Résumé de la décision
M. B..., chirurgien-dentiste inscrit au tableau de la Principauté de Monaco, a contesté devant le Conseil national de l'ordre des chirurgiens-dentistes sa non-inscription au tableau de l'ordre des chirurgiens-dentistes du Var. Le Conseil national a rejeté sa demande, arguant que M. B... était déjà enregistré en tant que praticien en Principauté, ce qui contrevenait à la législation française. M. B... a demandé l'annulation de cette décision pour excès de pouvoir. Le tribunal a finalement rejeté sa requête, confirmant la légalité de la décision du Conseil national.
Arguments pertinents
1. Inscription simultanée interdite : Le tribunal a affirmé que, selon l'article L. 4112-1 du Code de la santé publique, un praticien inscrit dans un État non membre de l'Union européenne (comme la Principauté de Monaco) ne peut pas être inscrit simultanément dans un tableau d'un autre ordre en France. Cela a été un des fondements de la décision de rejet.
- "Un médecin, un chirurgien-dentiste ou une sage-femme inscrit ou enregistré en cette qualité dans un Etat ne faisant pas partie de l'Union européenne... ne peut être inscrit à un tableau de l'ordre dont il relève." (Code de la santé publique - Article L. 4112-1)
2. Incompatibilité des textes : Bien que M. B... ait soutenu que les stipulations de l'accord de 1938 sur la réciprocité de l'exercice soient incompatibles avec les dispositions législatives citées, le tribunal a mis en avant que cet accord ne dérogeait pas à l’interdiction mentionnée, car il ne portait que sur la condition de nationalité.
- "...ces stipulations ont pour seul objet de déroger à la condition de nationalité...sans incidence sur l'interdiction faite..."
3. Refus d'une convocation à son avocat : Le conseil a également noté que M. B... avait été informé de sa capacité à être assisté par toute personne lors de l'examen de son cas, sans obligation d'informer spécifiquement son avocat.

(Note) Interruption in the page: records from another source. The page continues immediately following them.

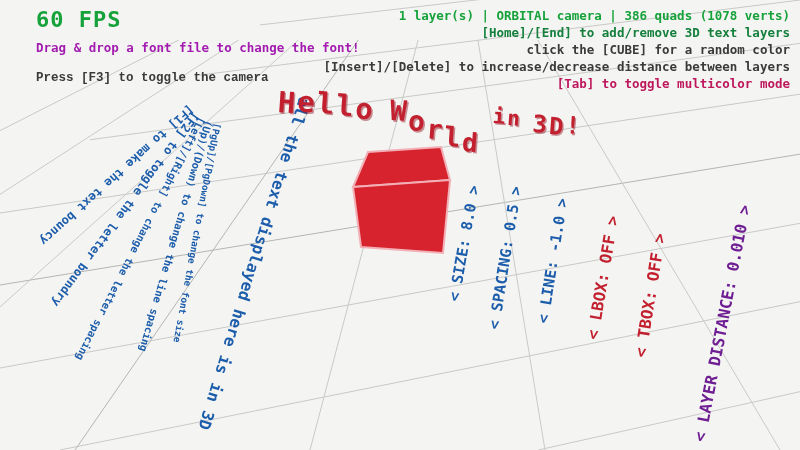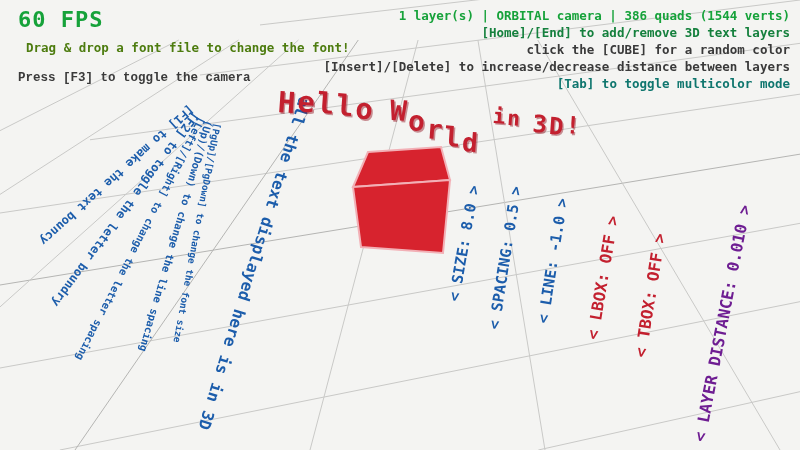--- a/index.html
+++ b/index.html
@@ -19,21 +19,21 @@
   svg.cube{position:absolute;left:0;top:0;width:800px;height:450px;}
   .main3d{
     position:absolute;white-space:nowrap;line-height:1;
     transform-origin:0 0;
   }
   .main3d span{
     display:inline-block;vertical-align:top;
     text-shadow:1.5px 1.5px 0 rgba(145,16,28,0.45);
   }
   .hud{position:absolute;line-height:16px;font-size:12.5px;}
-  .hud-left{left:18px;top:8px;text-align:left;}
+  .hud-left{left:36px;top:8px;text-align:left;}
   .hud-right{right:10px;top:8px;text-align:right;}
   .fps{font-size:22px;line-height:24px;letter-spacing:1px;margin-bottom:8px;}
   .hud-line{margin:0 0 1px 0;}
   .gap-above{margin-top:14px;}
 </style>
 </head>
 <body>
 
 <div class="stage">
 
@@ -73,28 +73,28 @@
   <svg class="cube" viewBox="0 0 800 450">
     <polygon points="368,152 441,147 450,180 353,187" stroke-width="2" stroke="#f2b0b6" fill="#d7232e"></polygon>
     <polygon points="353,187 450,180 443,253 361,247" stroke-width="2" stroke="#f2b0b6" fill="#d7232e"></polygon>
   </svg>
 
   <div class="main3d" id="mainText" style="left: 279px; top: 86px; transform: rotate(4deg); color: rgb(195, 32, 47);"><span style="font-size: 29px; transform: translateY(2px); margin-right: 2px;">H</span><span style="font-size: 29px; transform: translateY(0px); margin-right: 2px;">e</span><span style="font-size: 29px; transform: translateY(0px); margin-right: 2px;">l</span><span style="font-size: 29px; transform: translateY(1px); margin-right: 2px;">l</span><span style="font-size: 29px; transform: translateY(3px); margin-right: 2px;">o</span><span style="font-size: 29px; transform: translateY(0px); margin-right: 2px; width: 13.05px; text-shadow: none;">&nbsp;</span><span style="font-size: 28px; transform: translateY(3px); margin-right: 2px;">W</span><span style="font-size: 28px; transform: translateY(12px); margin-right: 2px;">o</span><span style="font-size: 27px; transform: translateY(19px); margin-right: 2px;">r</span><span style="font-size: 27px; transform: translateY(25px); margin-right: 2px;">l</span><span style="font-size: 26px; transform: translateY(30px); margin-right: 2px;">d</span><span style="font-size: 20px; transform: translateY(0px); margin-right: 2px; width: 9px; text-shadow: none;">&nbsp;</span><span style="font-size: 21px; transform: translateY(5px); margin-right: 2px;">i</span><span style="font-size: 21px; transform: translateY(6px); margin-right: 2px;">n</span><span style="font-size: 20px; transform: translateY(0px); margin-right: 2px; width: 9px; text-shadow: none;">&nbsp;</span><span style="font-size: 24px; transform: translateY(8px); margin-right: 2px;">3</span><span style="font-size: 24px; transform: translateY(9px); margin-right: 2px;">D</span><span style="font-size: 24px; transform: translateY(7px); margin-right: 2px;">!</span></div>
 
   <div class="hud hud-left">
     <div class="fps" style="color: rgb(22, 162, 58);">60 FPS</div>
     <div id="hudLeftLines">
-        <div class="hud-line" style="color: #4d7c0f; margin-left: 8px;">Drag &amp; drop a font file to change the font!</div>
+        <div class="hud-line" style="color: #a21caf;">Drag &amp; drop a font file to change the font!</div>
         <div class="hud-line gap-above" style="color: rgb(58, 58, 58); font-family: Liberation Mono, monospace;">Press [F3] to toggle the camera</div>
       </div>
   </div>
 
   <div class="hud hud-right">
-    <div class="hud-line" style="color: rgb(22, 162, 58);">1 layer(s) | ORBITAL camera |  386 quads (1544 verts)</div>
+    <div class="hud-line" style="color: rgb(22, 162, 58);">1 layer(s) | ORBITAL camera |  386 quads (1078 verts)</div>
     <div id="hudRightLines">
         <div class="hud-line" style="color: #15803d;">[Home]/[End] to add/remove 3D text layers</div>
         <div class="hud-line" style="color: rgb(58, 58, 58);">click the [CUBE] for a random color</div>
         <div class="hud-line" style="color: rgb(58, 58, 58);">[Insert]/[Delete] to increase/decrease distance between layers</div>
-        <div class="hud-line" style="color: #0f766e;">[Tab] to toggle multicolor mode</div>
+        <div class="hud-line" style="color: #be185d;">[Tab] to toggle multicolor mode</div>
       </div>
   </div>
 
 </div>
 
 </body></html>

- "...la convocation indique que le praticien peut se faire assister ou représenter par toute personne de son choix..." (Code de la santé publique - Article R. 4112-5)
Interprétations et citations légales
1. Article L. 4112-1 du Code de la santé publique : Cet article précise que l'inscription d'un praticien dans un État non membre de l'union européenne interdit son inscription dans un tableau français, en affirmant ainsi le principe du territoire d'exercice et la reconnaissance statutaire dans l'Union.
- Extrait : "Un médecin, un chirurgien-dentiste ou une sage-femme inscrit ou enregistré en cette qualité dans un État ne faisant pas partie de l'Union européenne... ne peut être inscrit à un tableau de l'ordre dont il relève."
2. Accord de 1938 : L'article 2 de la convention de 1938 centralise la question de la nationalité et permet aux titulaires d'un diplôme français de pratiquer, tout en ne remettant pas en cause l'articulation des droits d'inscription en fonction des règles plus larges établies par le Code de la santé publique.
- Extrait : "...les médecins et chirurgiens-dentistes de nationalité monégasque, munis du diplôme d'État français... pourront être autorisés à exercer leur art en France au même titre et dans les mêmes conditions que les médecins... de nationalité française..."
En somme, la décision confirme que les règles concernant l'exercice professionnel en France sont strictes, et que la réciprocité définie par l'accord de 1938 ne compense pas les restrictions posées par le droit français relatif à l'inscription simultanée dans différents ordres de pratiques de santé.